Segment Start: MATERIAL FOR THIS EXERCISE

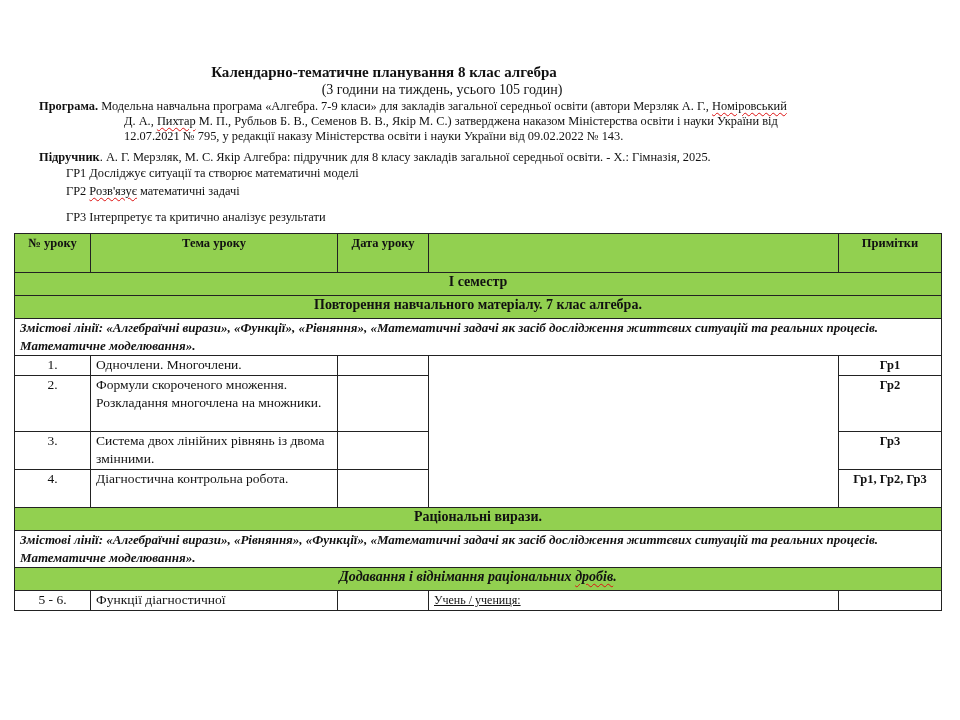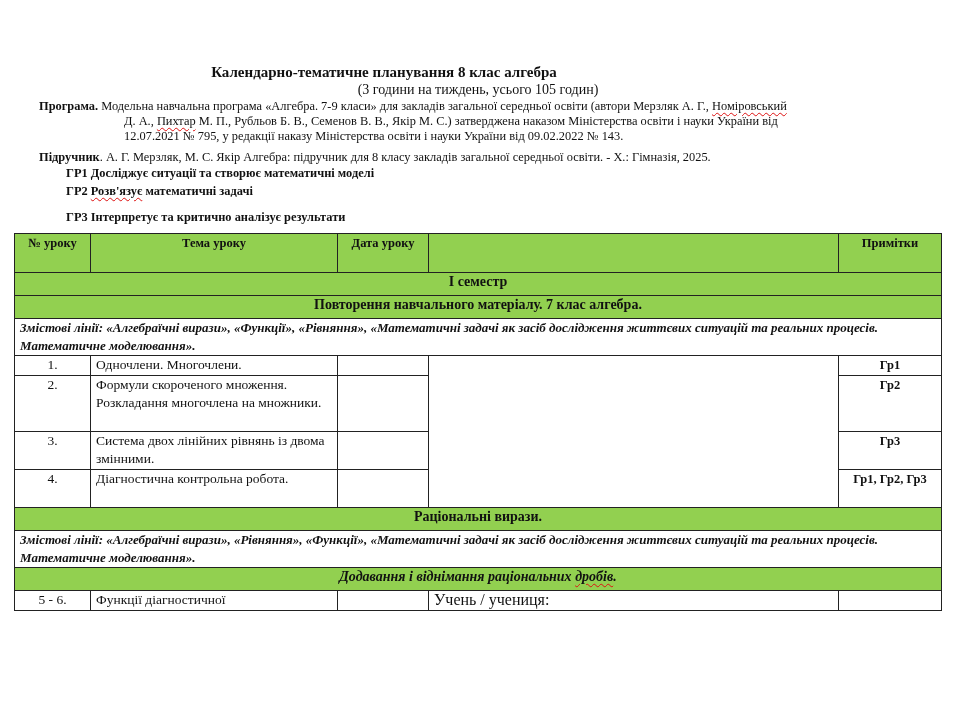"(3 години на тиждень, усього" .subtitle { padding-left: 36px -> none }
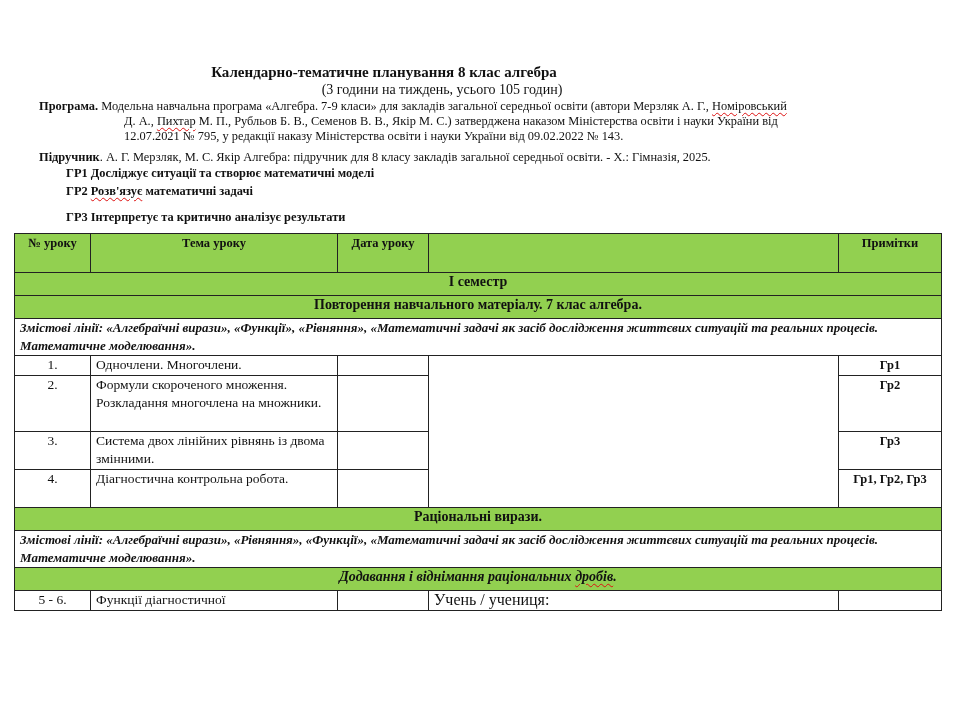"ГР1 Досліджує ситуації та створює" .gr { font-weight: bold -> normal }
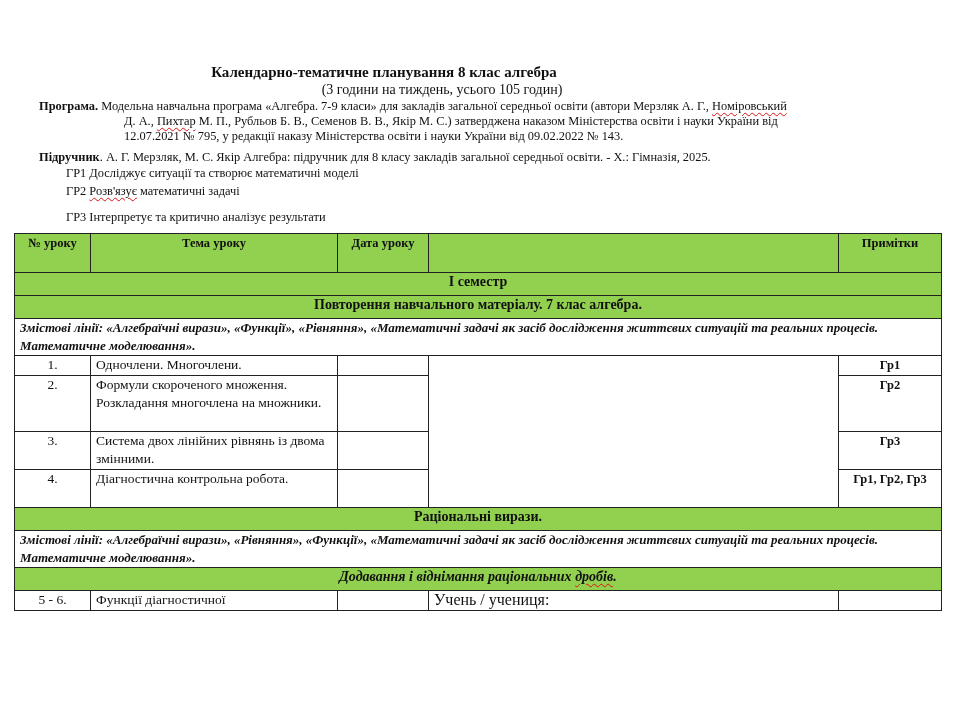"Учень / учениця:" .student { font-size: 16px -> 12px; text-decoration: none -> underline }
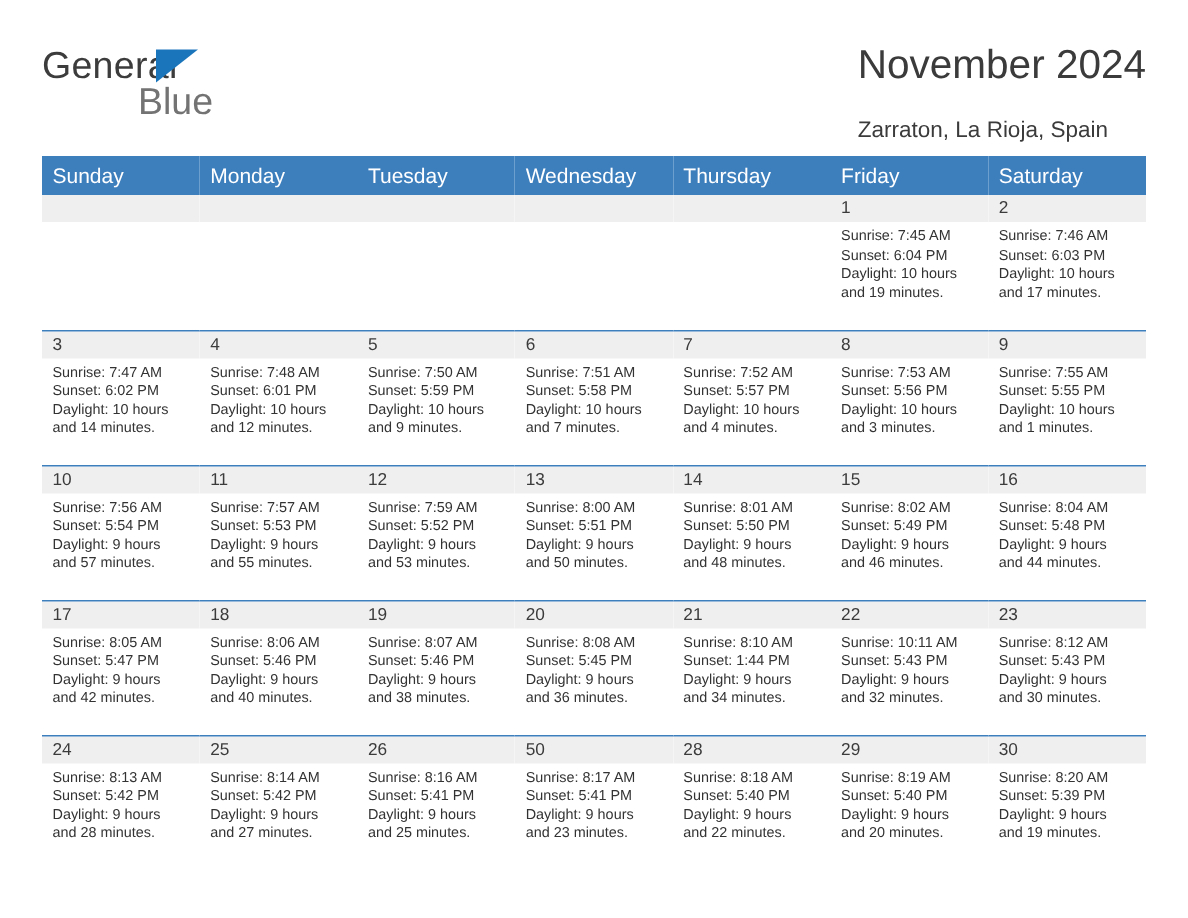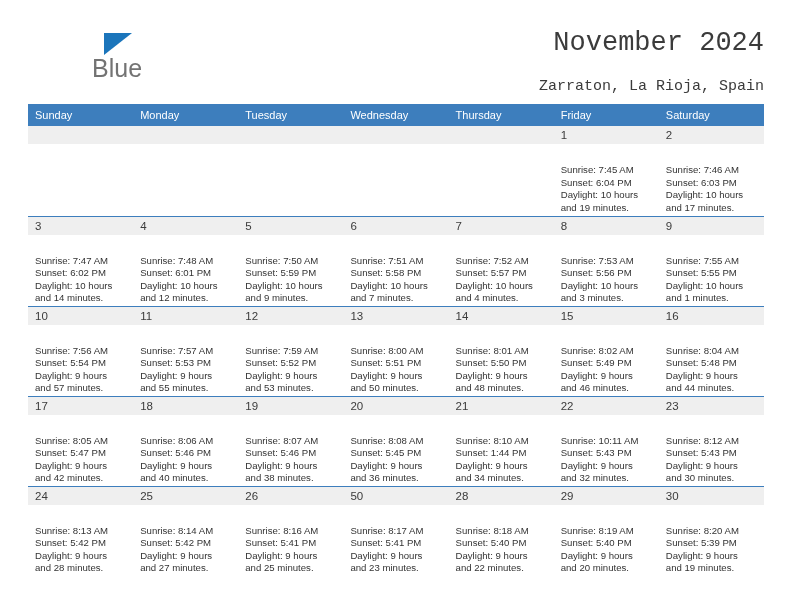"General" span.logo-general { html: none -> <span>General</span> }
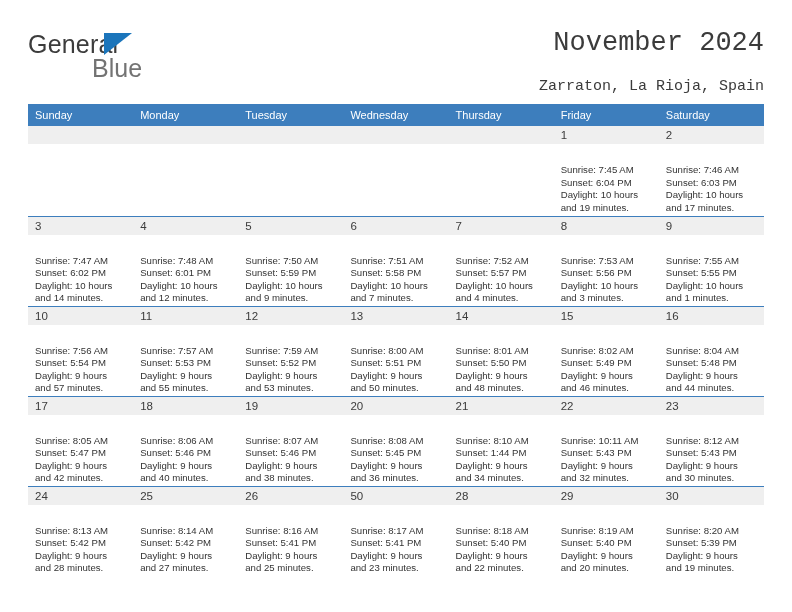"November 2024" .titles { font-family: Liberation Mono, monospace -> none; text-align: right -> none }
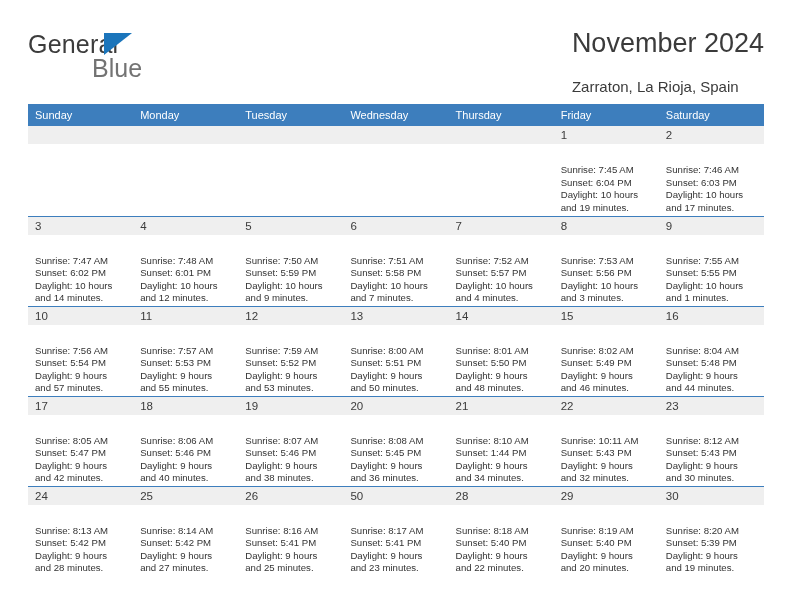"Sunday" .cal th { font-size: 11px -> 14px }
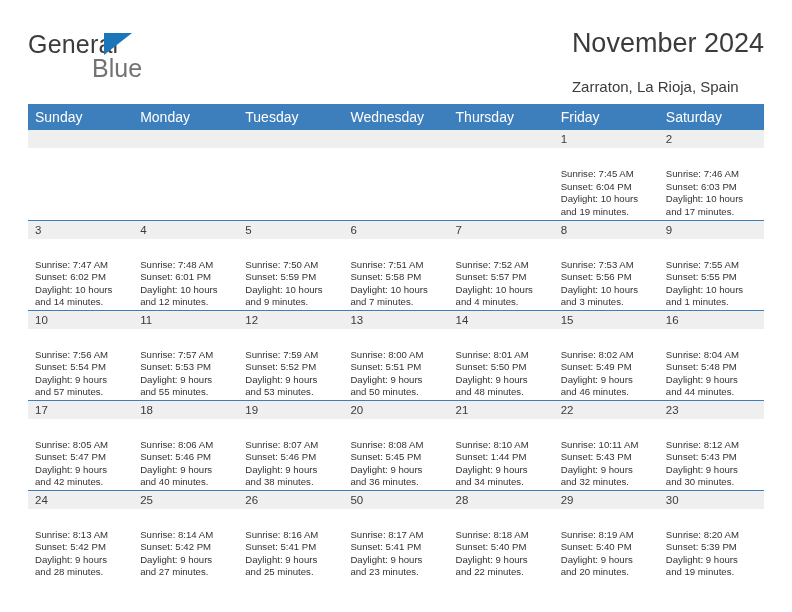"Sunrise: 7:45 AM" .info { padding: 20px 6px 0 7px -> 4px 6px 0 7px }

Segment End: MATERIAL FOR THIS EXERCISE

ACTIVITY -
Reproduce all the records verbatim, excluding images.

COMPLETED TASK -
"(3 години на тиждень, усього" .subtitle { padding-left: 36px -> none }
"ГР1 Досліджує ситуації та створює" .gr { font-weight: bold -> normal }
"Учень / учениця:" .student { font-size: 16px -> 12px; text-decoration: none -> underline }
"General" span.logo-general { html: none -> <span>General</span> }
"November 2024" .titles { font-family: Liberation Mono, monospace -> none; text-align: right -> none }
"Sunday" .cal th { font-size: 11px -> 14px }
"Sunrise: 7:45 AM" .info { padding: 20px 6px 0 7px -> 4px 6px 0 7px }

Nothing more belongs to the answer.